On Tue, Jun 9, 2026, at 10:43 AM, Li Chen wrote:
> Hi Andy,
>
> ---- On Tue, 09 Jun 2026 08:01:57 +0800 Andy Lutomirski <[email protected]>
> wrote ---
> > [...]
> >
> > After contemplating this for a bit... why pidfd? Doesn't a pidfd
> > refer to an actual process that is, or at least was, running? This
> > new thing is a process that we are contemplating spawning. I can
> > imagine that basically all pidfd APIs would be a bit confused by the
> > nonexistence of the process in question.
> >
>
> Yes, I think that is a real concern.
>
> In my current local WIP I tried to keep that distinction explicit.

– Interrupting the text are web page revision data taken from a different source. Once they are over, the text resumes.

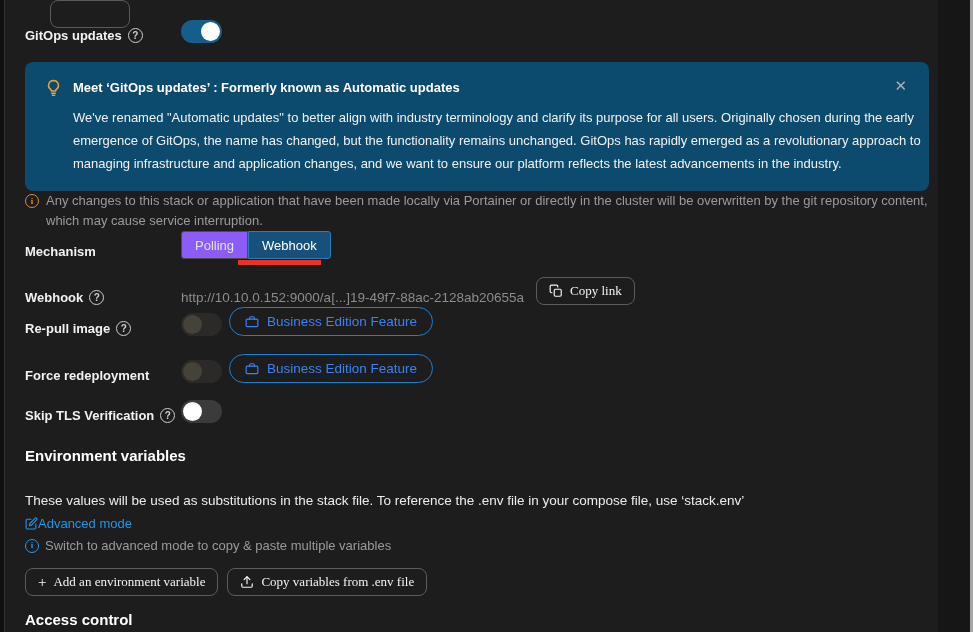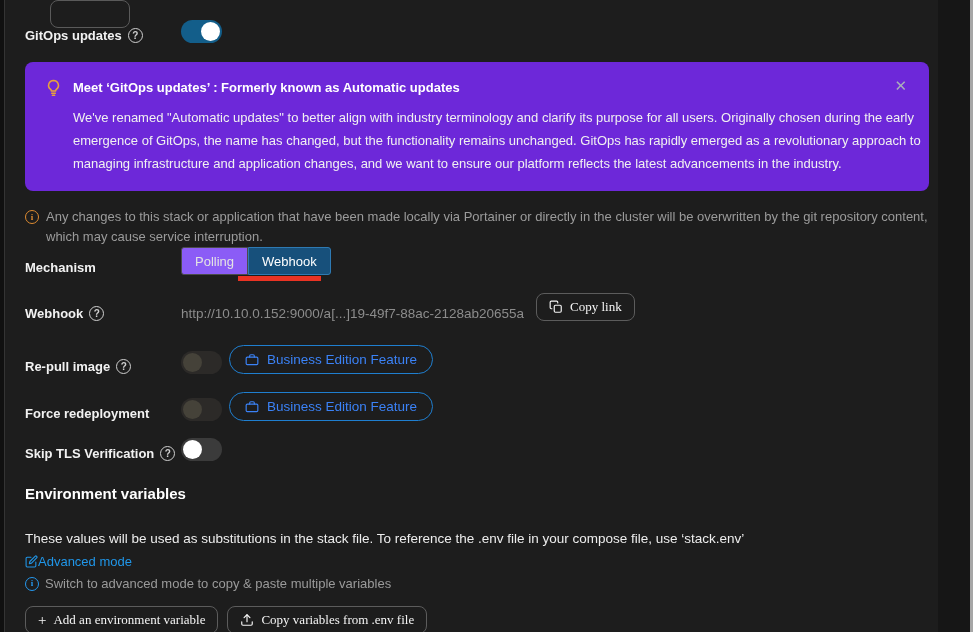--- a/index.html
+++ b/index.html
@@ -44,7 +44,7 @@
 
   
   .banner {
-    margin-top:19px; width:904px; min-height:126px; background:#6d28d9;
+    margin-top:19px; width:904px; min-height:126px; background:#0c4a6e;
     border-radius:8px; padding:17px 20px 16px 20px; position:relative;
   }
   .banner-title-row { display:flex; align-items:center; gap:11px; }

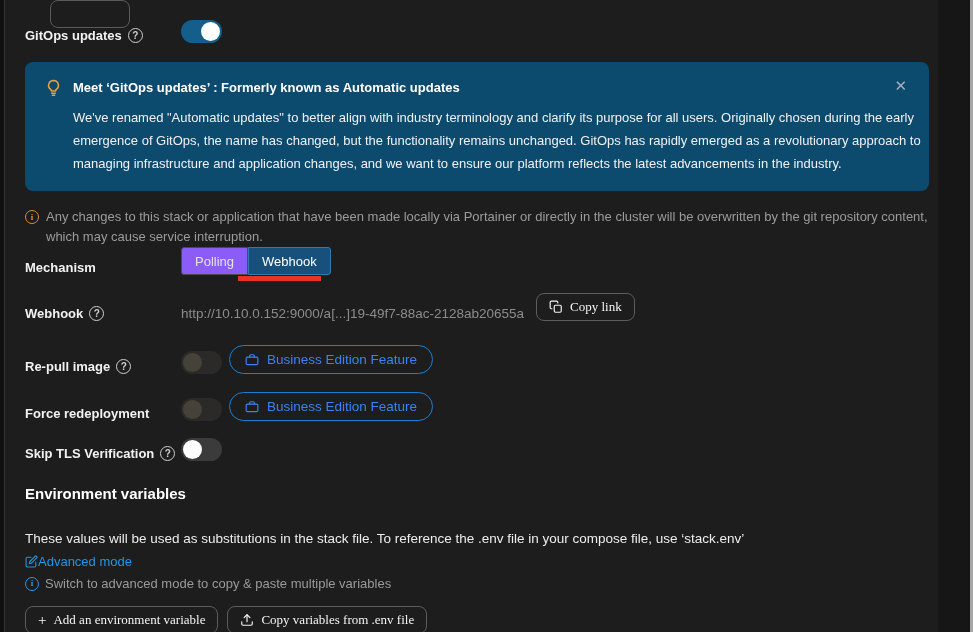--- a/index.html
+++ b/index.html
@@ -59,7 +59,7 @@
   }
 
   
-  .warning { margin-top:16px; display:flex; gap:7px; color:#9b9b9b; line-height:20px; width:912px; }
+  .warning { display:flex; gap:7px; color:#9b9b9b; line-height:20px; width:912px; }
   .circ-i {
     display:inline-flex; align-items:center; justify-content:center; margin-top:3px;
     width:14px; height:14px; border-radius:50%; flex:0 0 14px;

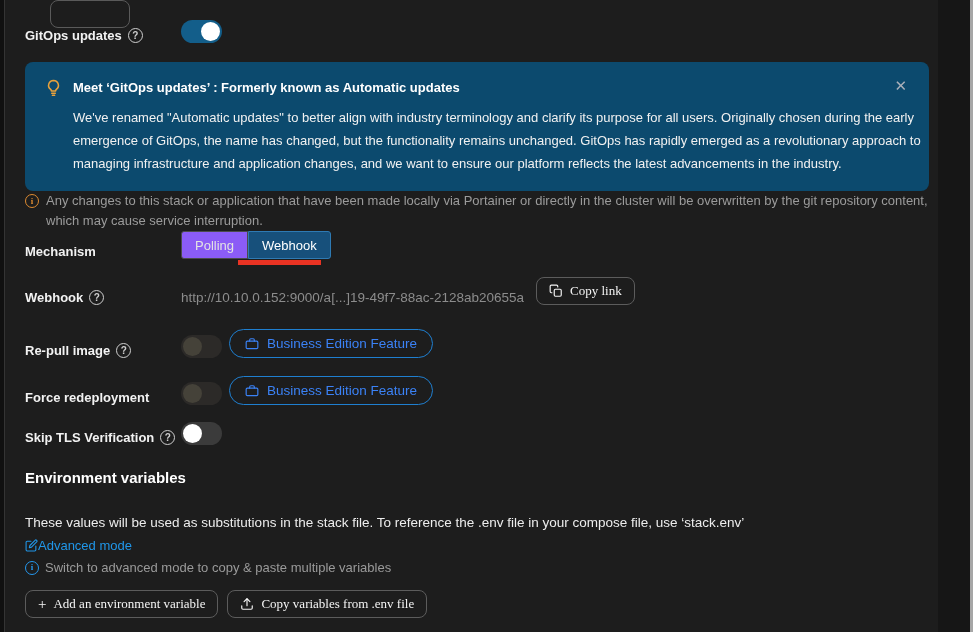--- a/index.html
+++ b/index.html
@@ -91,7 +91,7 @@
   }
   .ghost-btn svg { width:14px; height:14px; }
 
-  .feature-row { margin-top:24px; height:29px; }
+  .feature-row { margin-top:2px; height:29px; }
   .be-pill {
     margin-left:7px; height:29px; display:inline-flex; align-items:center; gap:8px;
     padding:0 15px; border:1px solid #1f7fd0; border-radius:15px; background:transparent;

> pidfd_spawn_open() returns a pidfs-backed builder fd, not a normal pidfd
> referring to a process. The builder fd is allocated as an anonymous pidfs
> file with builder-specific file operations:
>
> file = pidfs_alloc_anon_file("[pidfd_spawn]",
> &pidfd_spawn_builder_fops, builder,
> O_RDWR);
>
What does your builder fd point to, explicitly? For example in my other reply I
talked about how it was "real" process state. In my FreeBSD patch, for example,
I found there was already a status for a process "in exec", and I figured that
was clean to reuse for one of these "embryonic" processes that also hadn't
started running. I would reckon that Linux probably has some similar notions.
> and the normal pidfd helpers still reject it because it does not use the
> ordinary pidfd file operations:
>
> struct pid *pidfd_pid(const struct file *file)
> {
> if (file->f_op != &pidfs_file_operations)
> return ERR_PTR(-EBADF);
> return file_inode(file)->i_private;
> }
>
> So the current split is:
>
> builder_fd = pidfd_spawn_open(...); /* builder object */
> pidfd_config(builder_fd, ...);
> child_pidfd = pidfd_spawn_run(builder_fd, ...); /* real pidfd */
>
> Only the last fd is a normal pidfd for an actual child process. The builder
> fd is only accepted by the builder operations.
>
> This avoids having to define what waitid(P_PIDFD), pidfd_send_signal(),
> pidfd_getfd(), poll(), etc. mean before the process exists.
I wouldn't be so sure this is necessary/good. For example, I think it could
make sense to wait on a process that has yet to be started; one just waits for
both the process to start and the process to exit. Obviously a blocking syscall
in the thread that is spawning the process is not useful, but the asynchronous
poll variation seems fine.
As long as there is real process state here, it shouldn't be too hard to
implement.
> The downside is that it adds a separate open-style entry point and is less
> uniform than the pidfd_open(0, PIDFD_EMPTY) spelling Christian sketched.
I do think there is no point having two file descriptors. The file descriptor
that previously referred to the builder/embryonic process then can refer to the
real process, right?
> If people think there is a better way to represent the pre-spawn builder
> state, or if the preference is to integrate it directly into pidfd_open()
> with an explicit empty/future-pidfd state, I would be happy to discuss that.
Hope the above answers your question? I suppose my ideas lean more on the
"future" than "empty" side --- there is indeed a thread in the thread group,
with real VM/namespace/file descriptor etc. state. Moreover, state gets
initialized before the process is started, so the actual start is a pretty
lightweight step of just letting the scheduler know the now-ready process can
be scheduled. The only thing that distinguishes the embryonic process from a
real one is simply that it isn't running --- i.e. isn't (yet) available to be
scheduled --- so the pidfds holders are free to poke at its state.
Cheers,
John